I bought a car recently and the dealer was woefully unequipped for my questions around data creation, storage, and use. Modern cars function more like devices than traditional automobiles. This reality has downstream ramifications on informed consent, a central tenet of industries like financial services and healthcare. But how can I make an informed choice if I can’t navigate the data around it?
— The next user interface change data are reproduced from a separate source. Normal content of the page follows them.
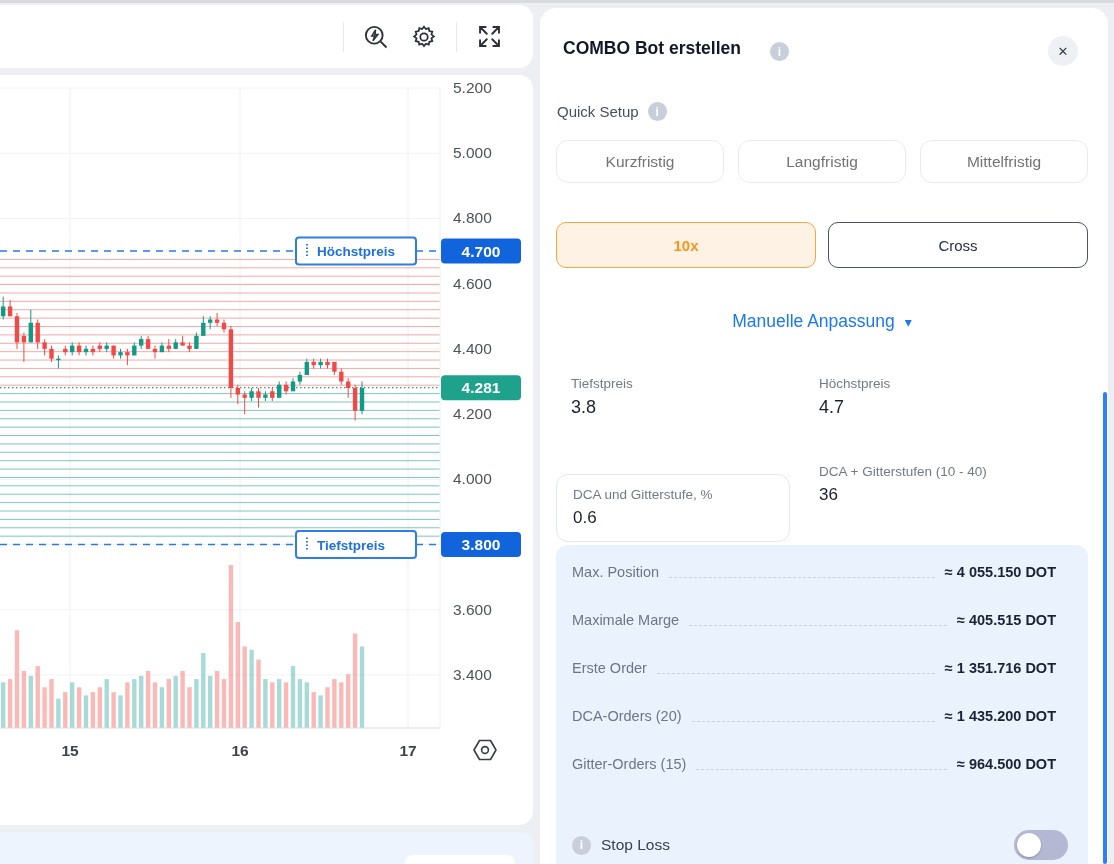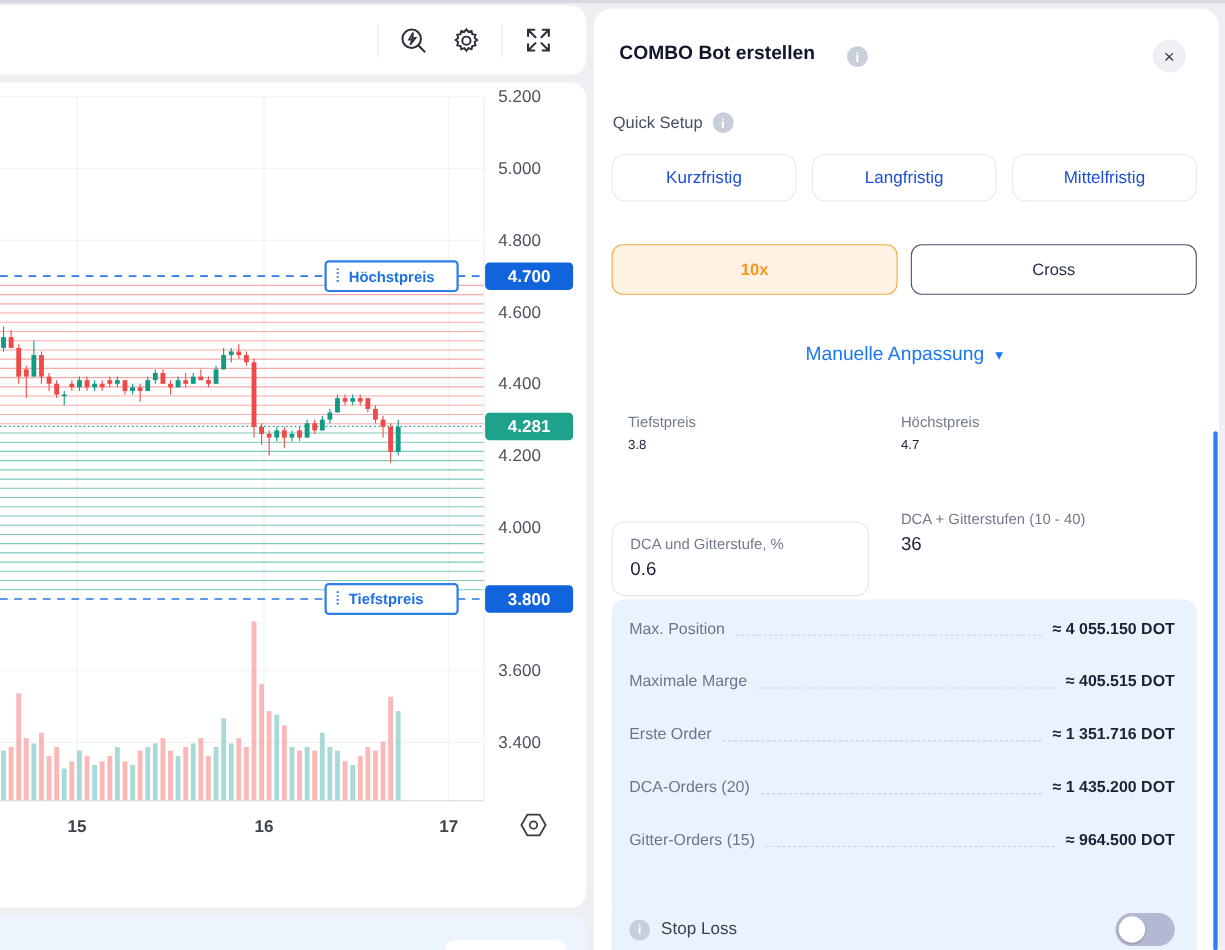--- a/index.html
+++ b/index.html
@@ -43,7 +43,7 @@
     font-size:15px; color:#454e62; }
   .preset-row { position:absolute; left:16px; top:132px; width:532px; height:43px; display:flex; gap:14px; }
   .preset-btn { flex:1; background:#fff; border:1.5px solid #e9eaf0; border-radius:12px;
-    font-size:15.5px; color:#1d4ed8; display:flex; align-items:center; justify-content:center;
+    font-size:15.5px; color:#737373; display:flex; align-items:center; justify-content:center;
     font-family:"Liberation Sans",sans-serif; cursor:pointer; }
   .lev-row { position:absolute; left:16px; top:214px; width:532px; height:46px; display:flex; gap:12px; }
   .lev-btn { flex:1; border-radius:10px; display:flex; align-items:center; justify-content:center;

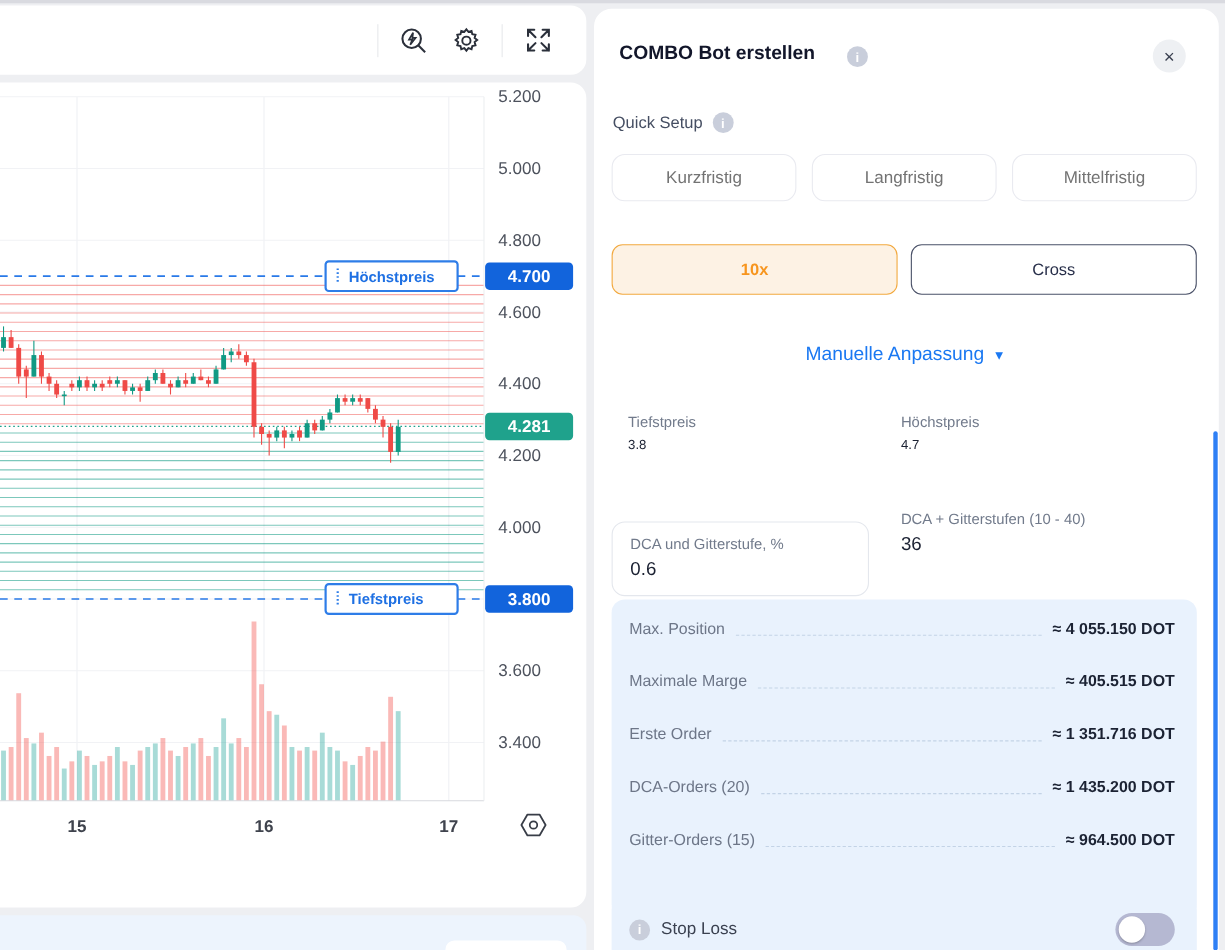--- a/index.html
+++ b/index.html
@@ -54,7 +54,7 @@
     justify-content:center; gap:10px; color:#1a78f2; font-size:17.5px; cursor:pointer; }
   .manual-row .caret { font-size:14px; }
   .field-label { font-size:13.5px; color:#717a8b; }
-  .field-value { font-size:12px; color:#1b2132; margin-top:6px; }
+  .field-value { font-size:18px; color:#1b2132; margin-top:6px; }
   .field-low  { position:absolute; left:31px;  top:368px; }
   .field-high { position:absolute; left:279px; top:368px; }
   .dca-box { position:absolute; left:16px; top:466px; width:234px; height:68px;

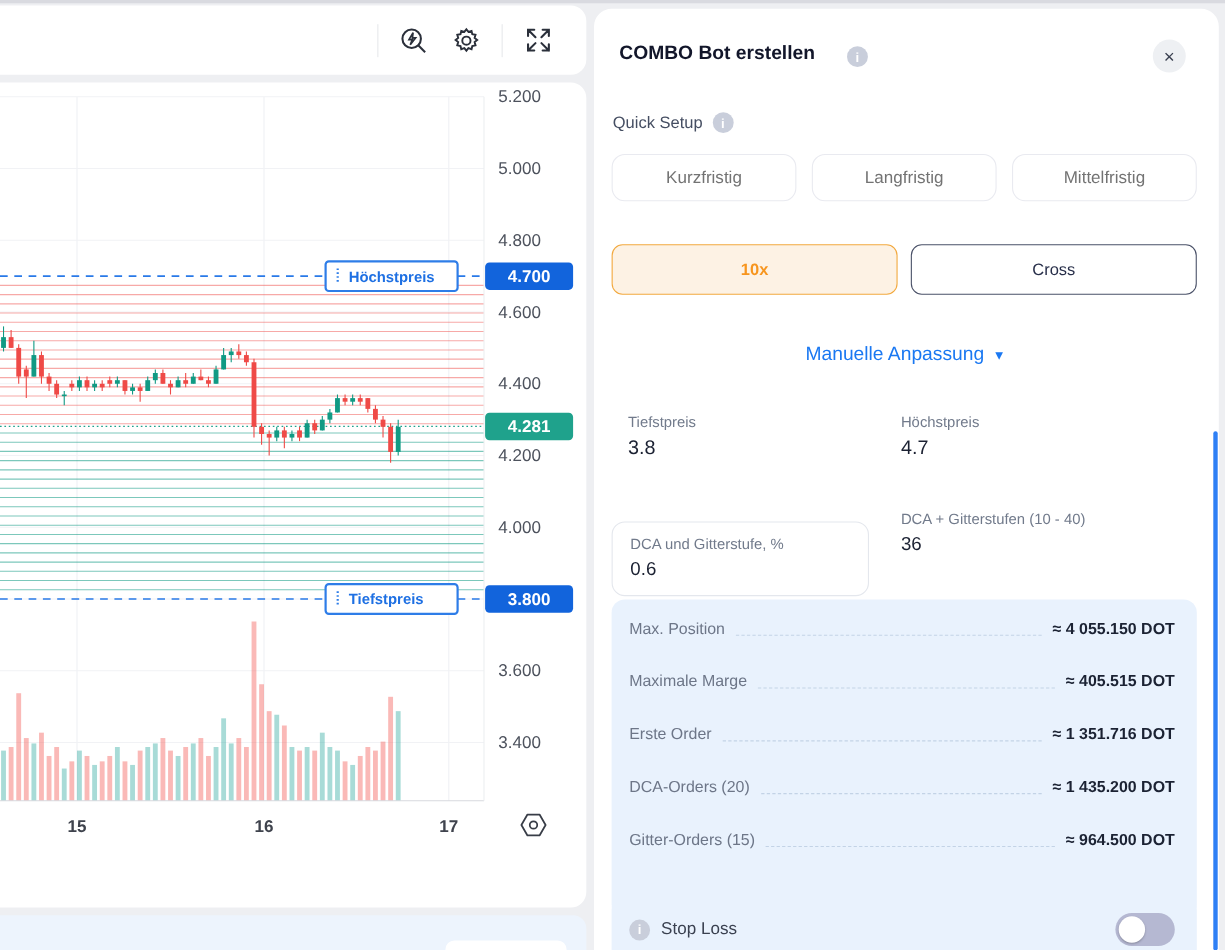--- a/index.html
+++ b/index.html
@@ -61,7 +61,7 @@
     border:1.5px solid #e4e7ed; border-radius:12px; padding:12px 16px; }
   .dca-count { position:absolute; left:279px; top:456px; }
   .summary-card { position:absolute; left:16px; top:537px; width:532px; height:289px;
-    background:#e9f2fd; border-radius:12px; padding:3px 20px 0 16px; }
+    background:#e9f2fd; border-radius:12px; padding:3px 32px 0 16px; }
   .sum-row { height:48px; display:flex; align-items:center; }
   .sum-label { font-size:14.5px; color:#6d7688; white-space:nowrap; }
   .sum-leader { flex:1; border-bottom:1.5px dashed #c3d3e6; margin:0 10px; transform:translateY(5px); }

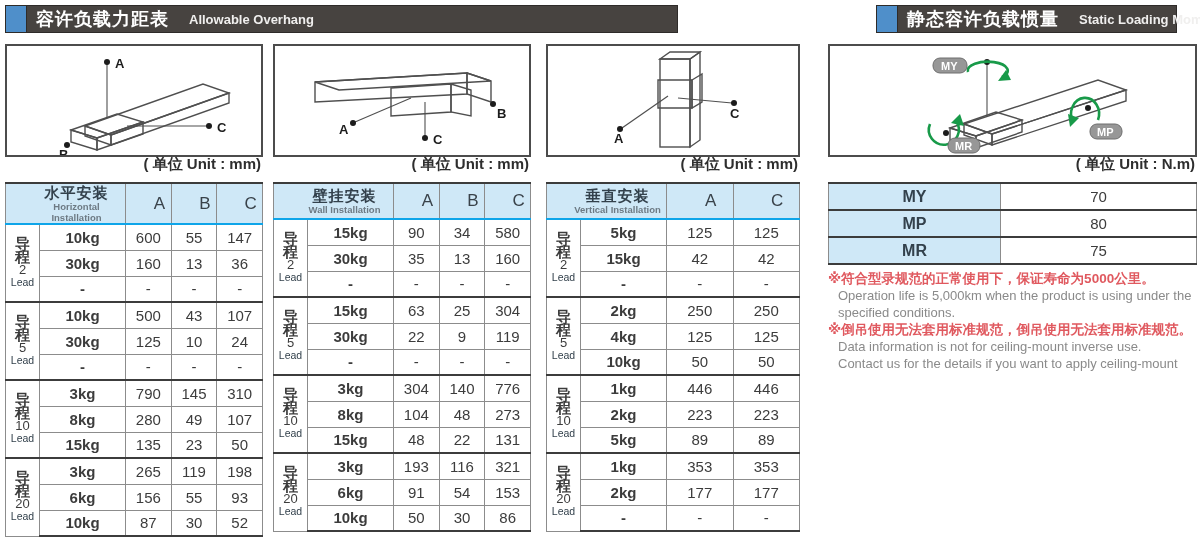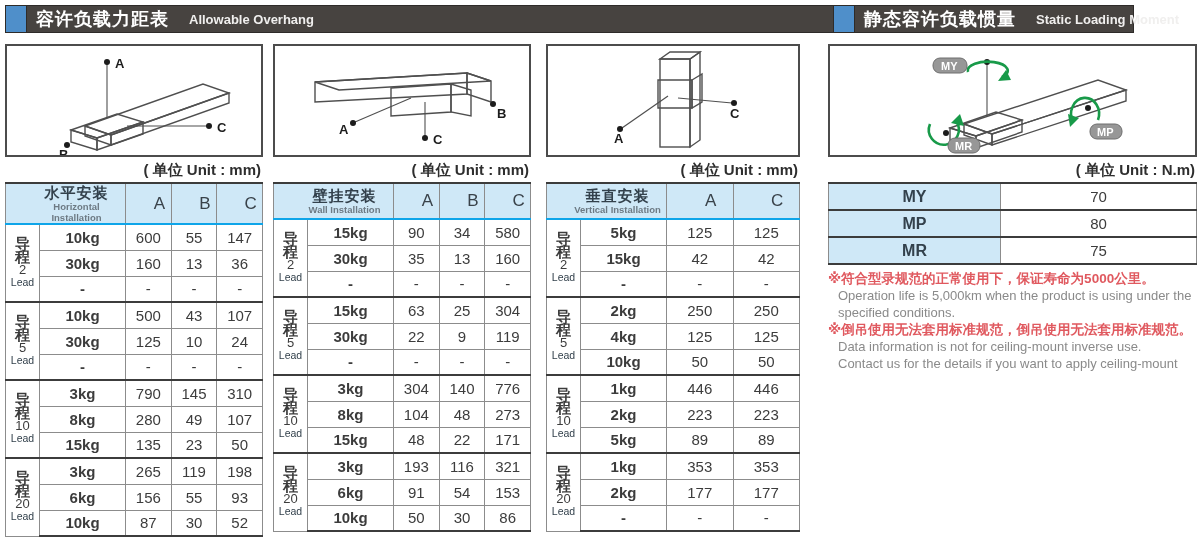--- a/index.html
+++ b/index.html
@@ -10,7 +10,7 @@
   
   .hbar { position:absolute; top:5px; height:28px; background:#474340; border:1px solid #2e2b29;
           display:flex; align-items:center; }
-  .hbar-left  { left:5px;   width:860px; }
+  .hbar-left  { left:5px;   width:673px; }
   .hbar-right { left:833px; width:301px; }
   .hsq { width:21px; height:100%; background:#4f8fca; flex:0 0 auto; border-right:1px solid #2e2b29; }
   .hzh { color:#fff; font-size:18px; font-weight:bold; margin-left:9px; letter-spacing:1px; white-space:nowrap; }

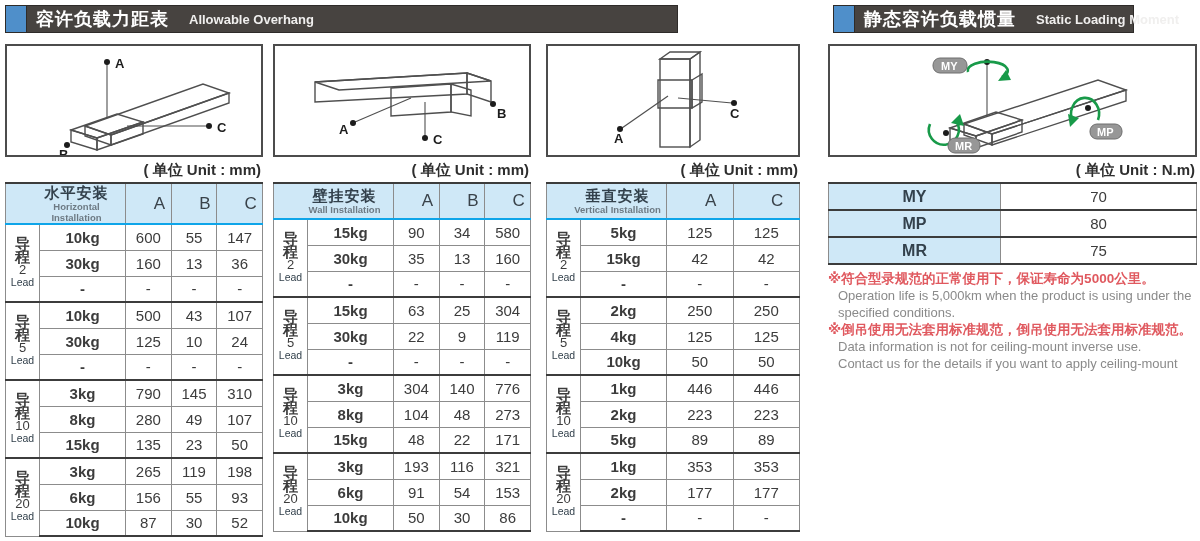--- a/index.html
+++ b/index.html
@@ -11,7 +11,7 @@
   .hbar { position:absolute; top:5px; height:28px; background:#474340; border:1px solid #2e2b29;
           display:flex; align-items:center; }
   .hbar-left  { left:5px;   width:673px; }
-  .hbar-right { left:833px; width:301px; }
+  .hbar-right { left:876px; width:301px; }
   .hsq { width:21px; height:100%; background:#4f8fca; flex:0 0 auto; border-right:1px solid #2e2b29; }
   .hzh { color:#fff; font-size:18px; font-weight:bold; margin-left:9px; letter-spacing:1px; white-space:nowrap; }
   .hen { color:#f0efee; font-size:13px; font-weight:bold; margin-left:20px; white-space:nowrap; }

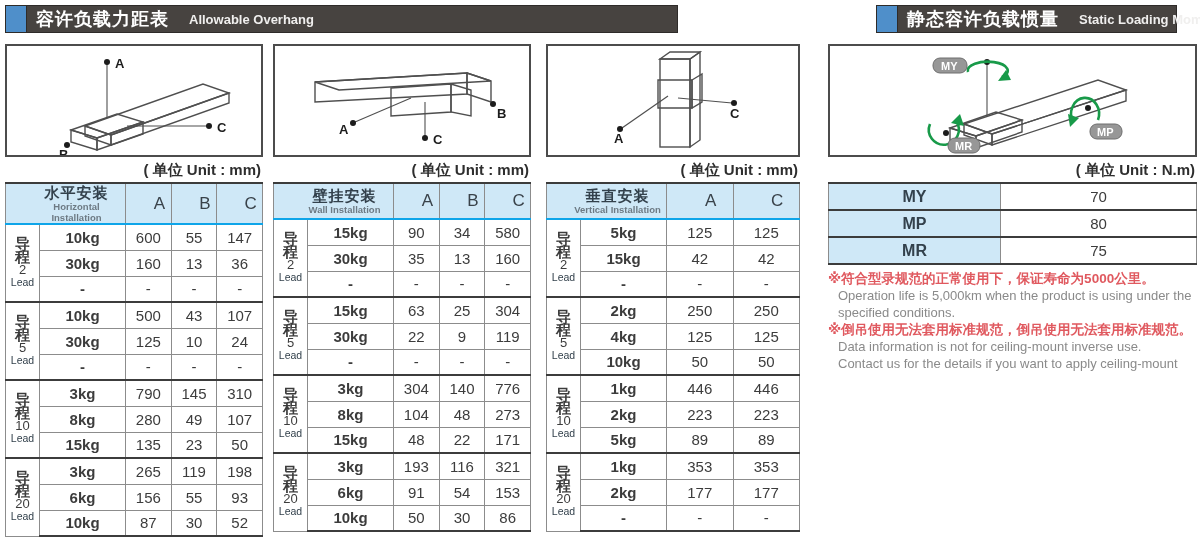--- a/index.html
+++ b/index.html
@@ -24,7 +24,7 @@
   .col4 { left:828px; width:369px; }
 
   .dbox { position:absolute; top:44px; left:0; right:0; height:113px; border:2px solid #4c4c4c; background:#fff; }
-  .unit { position:absolute; top:158px; left:0; right:2px; height:23px; line-height:23px;
+  .unit { position:absolute; top:152px; left:0; right:2px; height:23px; line-height:23px;
           text-align:right; font-size:15px; font-weight:bold; color:#2e2e2e; }
   .tslot { position:absolute; top:182px; left:0; right:0; }
 

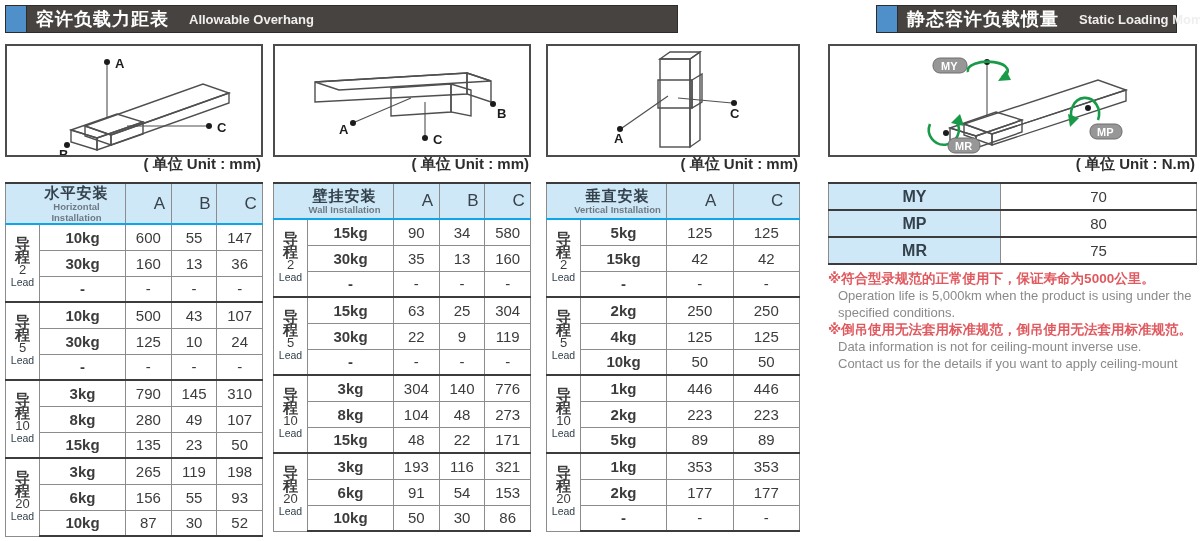--- a/index.html
+++ b/index.html
@@ -337,7 +337,7 @@
               <td class="kg">15kg</td>
               <td class="val">48</td>
               <td class="val">22</td>
-              <td class="val">171</td>
+              <td class="val">131</td>
             </tr>
             <tr class="grp">
               <td class="lead" rowspan="3">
5 things data leaders can do 

Here are a few data ethics principles, tips, and reminders that ethics-minded data leaders can follow in their daily practice:

  1. Recognize data as a collected artifact. By its very nature, data is biased because someone chose what to collect. Objectivity ends up meaning that the viewpoint doesn’t upset the most empowered and advantaged group, often at the expense of other groups. 
  2. Remember that data, like interpreting, is fuzzy around the edges. When societies prize hard sciences, this haziness is hard to appreciate. Simple math adds up. Data, however, doesn’t fully capture or expose the whole picture. We must recognize these limitations and build with them in mind. 
  3. Use new tools to guide your efforts. You can deploy Data Sheets for Data Sets (from Gebru et al), vet your work against a playbook like that from Ethical OS, and create models to identify how (not if) your data is biased. We also must recognize the undue burden this work ends up putting on those most affected. Ayodele Odubela has discussed openly the impacts of writing a data ethics book covering the effects of these biases as a Black woman in tech. Data ethics must become a team sport that recognizes where harm is being done and actively work to stop it.
  4. Get involved in advocating for data oversight. A formal body organizes its members. It decides who is in or out and provides avenues towards training, so that over the long term, standard qualifications can be defined. For lawyers, this is passing the bar exam. Interpreters have chosen various iterations of certifications. This can be as broad as possible, or narrowed to specific industries. Data & Society, Data Visualization Society, and others have started this work. Entities like these are the ones that will eventually push for legislation in ways individuals alone cannot.
  5. Read, take courses, and listen. Look to courses that should push you out of your comfort zone. Ethics sit between laws and morals and represent decisions you make on someone’s behalf. That is a trusted role not to be taken lightly.

Bias bounties are absolutely a start towards realizing the need to vet with a broader base of users. For solutions to truly be inclusive and less biased, however, data creators need to fully reflect their user base. These types of competitions also intersect with broader sociological conversations about the nature of work. Are the competitions outsourcing what could and should be a full-time role or even a department? The answers to these questions have broader sociological implications that I suspect we’ll see start to play out in the near future.